Usefulness of Spatial Metadata as a Foundation for an Australian data.gov and other uses

Disclaimer

What follows is a personal opinion based on experience. While many statements appear critical of the people who create and administer spatial metadata in Australia and overseas that is not my intention: we all do what we can do given time, staff constraints and education and training background. Some assertions may appear to be binary: that is I am right you are wrong. To get attention paid to an issue sometimes it is necessary to use non-passive sentence structure and more polemical arguments. I hope that the way I write doesn’t cloud the issues for those that read this article. Some statements about particular datasets may be out of date but that is of no particular importance as the statements highlight issues that were, and are still real with the assumption that spatial metadata is great and a solid basis for search engines.

Introduction

This article is written as a response to:

Professor Brian Fitzgerald’s blog article on an Australian version of Data.gov
Having read the the submissions by spatial data “experts” to the Victorian Parliament – Economic Development and Infrastructure Committee’s Inquiry into Improving Access to Victorian Public Sector Information and Data
The thread on the LinkedIn group “Geospatial Data Integration” called “What about Spatial Data Search engines?” written by Alan Keown;
My own work on building an active data/metadata search engine for a customer.

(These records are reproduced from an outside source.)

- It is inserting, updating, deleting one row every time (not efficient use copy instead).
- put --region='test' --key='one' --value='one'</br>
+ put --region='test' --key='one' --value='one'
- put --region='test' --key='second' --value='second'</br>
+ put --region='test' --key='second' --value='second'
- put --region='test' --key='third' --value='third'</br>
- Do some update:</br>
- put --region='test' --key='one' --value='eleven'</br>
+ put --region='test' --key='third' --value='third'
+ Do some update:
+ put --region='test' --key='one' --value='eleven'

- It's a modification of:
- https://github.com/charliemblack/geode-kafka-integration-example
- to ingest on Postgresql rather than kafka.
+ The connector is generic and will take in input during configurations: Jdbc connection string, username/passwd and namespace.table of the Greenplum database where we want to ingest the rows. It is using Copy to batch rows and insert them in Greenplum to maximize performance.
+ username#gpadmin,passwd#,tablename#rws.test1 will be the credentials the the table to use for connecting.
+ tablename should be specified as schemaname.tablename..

In particular, in writing this blog comment I hope you will come to understand why I think that the assumptions made by spatial data experts that the spatial data collected and “documented” by Government Departments (at all levels) in Australia (and probably overseas) can, or will, provide a good platform for building accurate data discovery search engines such as is done at the US Government’s data.gov website, is inaccurate and fanciful.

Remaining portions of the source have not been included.